The day arrived; I still remember entering McDade’s catalog showroom. I did a quick search and found the glass cabinet that housed the knives. They rotated around as their blades literally glowed from the brilliantly bright display light. There were so many models, more than what I saw in the catalog. There were knives with less gadgets, knives with more. One knife was so packed that it was at least an inch thick. Suddenly, I felt a twinge of indecision. This was a big purchase, and I didn’t want to make a mistake. I walked around the store to clear my mind and on my return I was resolute. It would be the “Camper.” I had the money for it, it wasn’t too thick, and it had the scissors that I coveted. Excitedly, I left McDade’s clutching a little box that contained my new possession.
It isn’t uncommon for me to buy something only to lose interest in it a short time later. This is not the case with my knife. It is amazingly useful for lunch, and for many other tasks.

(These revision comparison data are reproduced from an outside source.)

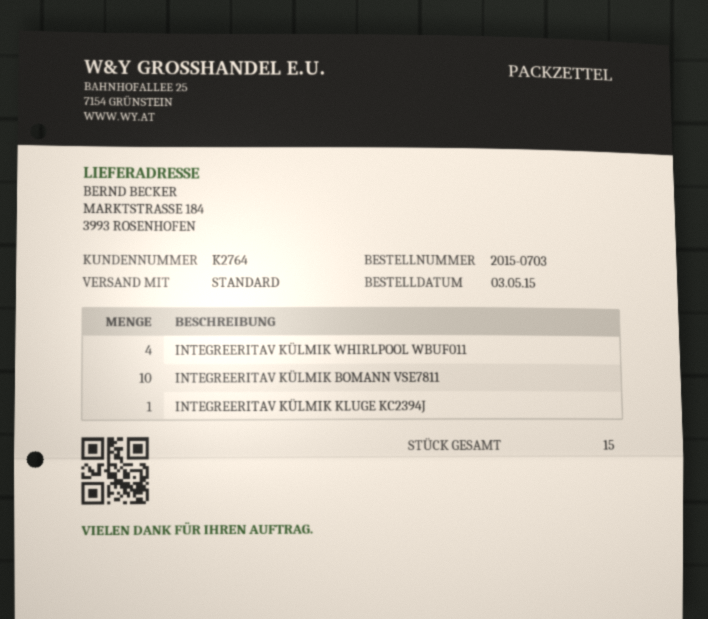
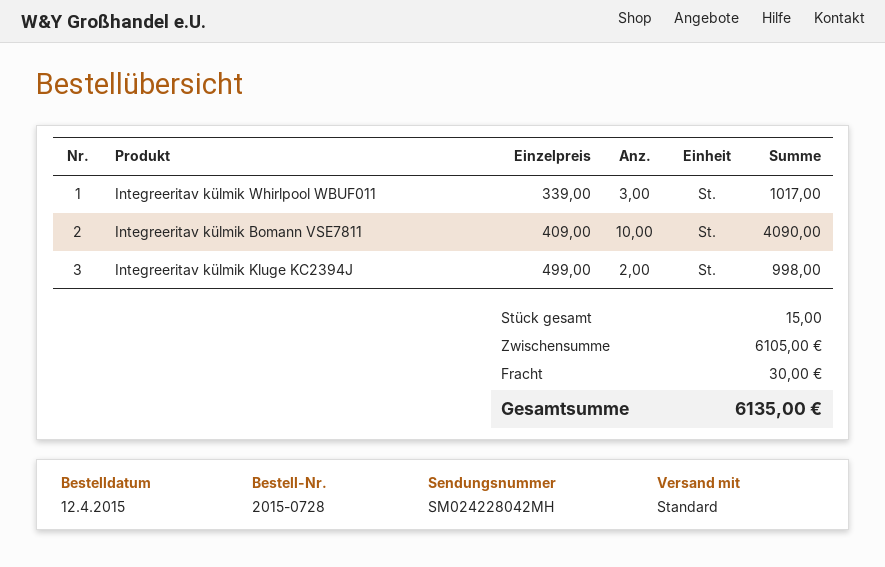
order number: 2015-0703 -> 2015-0728
order date: 2015-05-03 -> 2015-04-12
INTEGREERITAV KÜLMIK WHIRLPOOL WBUF011: 4 -> 3
INTEGREERITAV KÜLMIK KLUGE KC2394J: 1 -> 2

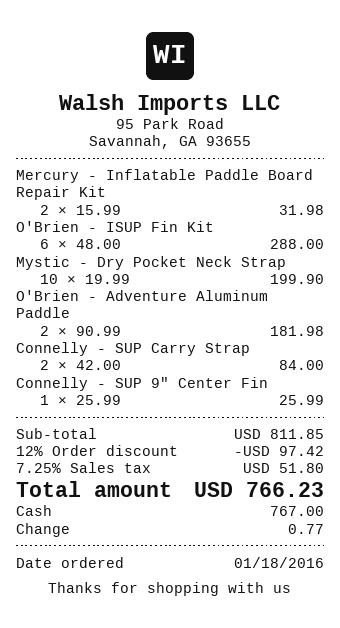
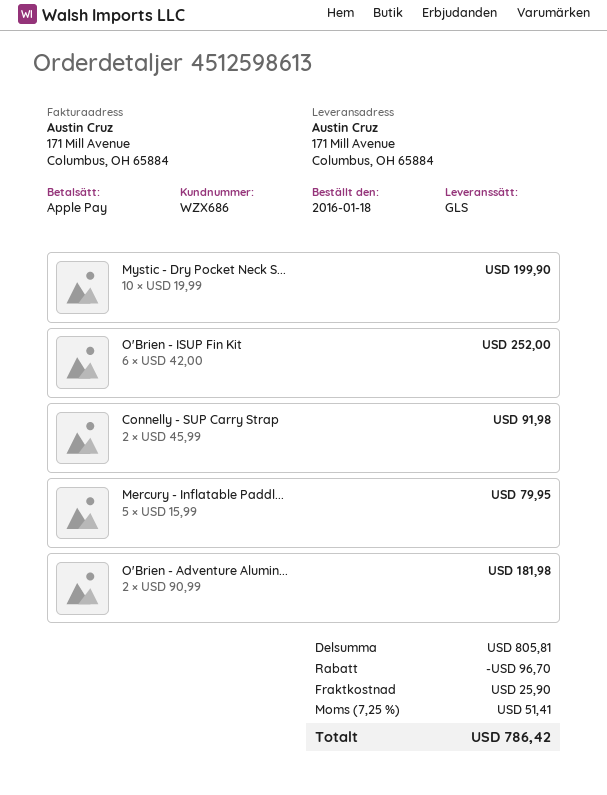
payment method: cash -> Apple Pay
Mercury - Inflatable Paddle Board Repair Kit: 2 x 15.99 = 31.98 -> 5 x 15.99 = 79.95
O'Brien - ISUP Fin Kit: 6 x 48.00 = 288.00 -> 6 x 42.00 = 252.00
Connelly - SUP Carry Strap: 2 x 42.00 = 84.00 -> 2 x 45.99 = 91.98
Connelly - SUP 9" Center Fin: 1 x 25.99 = 25.99 -> none
subtotal: 811.85 -> 805.81
discount: 97.42 -> 96.70
shipping: none -> 25.90
tax: 7.25% = 51.80 -> 7.25% = 51.41
total: 766.23 -> 786.42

I have used every function of that knife countless times, including the little saw. My SAK has helped me make full meals and sharpen marshmallow sticks when camping. I used its corkscrew to open up bottles of wine on my Paris honeymoon. Its awl created a new hole in my belt, when my stomach got a little bigger. In addition I have used the scissors, can opener, screwdriver, and of course the blades.

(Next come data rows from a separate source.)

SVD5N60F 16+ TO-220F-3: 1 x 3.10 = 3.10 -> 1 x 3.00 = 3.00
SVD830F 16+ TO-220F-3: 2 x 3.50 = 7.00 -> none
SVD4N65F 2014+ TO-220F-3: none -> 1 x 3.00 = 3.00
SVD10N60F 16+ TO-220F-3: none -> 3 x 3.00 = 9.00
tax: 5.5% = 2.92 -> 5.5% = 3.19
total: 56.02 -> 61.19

I became so fascinated with my SAK’s functionality that I started a little SAK collection, which then expanded to a pocket knife collection. When my kids were younger I would take the collection with me on camping trips, and with much flourish I would bring them out one-by-one in demonstration. “Do you know what this attachment does?” I would ask with exaggerated excitement. They would then go around and guess. It is a happy memory.
Despite having a number of pocket knives, my original SAK holds the most significant place in my heart. It served me, and continues to serve me well. I have fancier SAKs, and more expensive blades, but I don’t have the emotional attachment to them that I have for her. I bought her in 1979 for $29. Although she is slightly worn and battered, she is every bit as functional now as she was in 1979. Next year she will be an amazing 40 years old. She has traveled the world with me, and has never failed me once. She was with me when I graduated medical school. She was with me when I married my wife. She was with me when my children were born. I would be devastated if I lost her. She is the reason that I became interested in pocket knives and was the “mother” or start of my collection. That is why I call her “Mother.”

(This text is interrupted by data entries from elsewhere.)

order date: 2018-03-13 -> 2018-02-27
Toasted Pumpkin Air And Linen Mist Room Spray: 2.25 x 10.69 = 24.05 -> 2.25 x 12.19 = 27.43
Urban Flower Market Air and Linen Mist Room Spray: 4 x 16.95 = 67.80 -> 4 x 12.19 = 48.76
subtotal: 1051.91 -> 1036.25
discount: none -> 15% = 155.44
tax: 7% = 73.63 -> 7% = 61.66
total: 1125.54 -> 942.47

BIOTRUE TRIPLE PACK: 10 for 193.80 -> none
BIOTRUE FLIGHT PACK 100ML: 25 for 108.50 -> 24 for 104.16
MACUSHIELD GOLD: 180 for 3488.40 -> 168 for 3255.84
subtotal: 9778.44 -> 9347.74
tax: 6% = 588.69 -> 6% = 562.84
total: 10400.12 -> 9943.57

You may think it strange for me to have such an attachment to an object, but there are few possessions that have served me so well for 40 years. I expect that I will continue to use her and love her for the rest of my life. It is my hope to pass her on to one of my kids as a practical reminder of me.
Dear reader, do you have an item that holds special meaning for you? I bet that it is not your latest iPhone, or your newest car. These things come and go. Objects that represent an emotional connection to something else tend to become important to us. Maybe it is an item from a parent, or a cherished photo, or a gift given to you. If your house was on fire what would you run back to gather? Those objects can tell us what is really important to us. I have “Mother.” What do you have?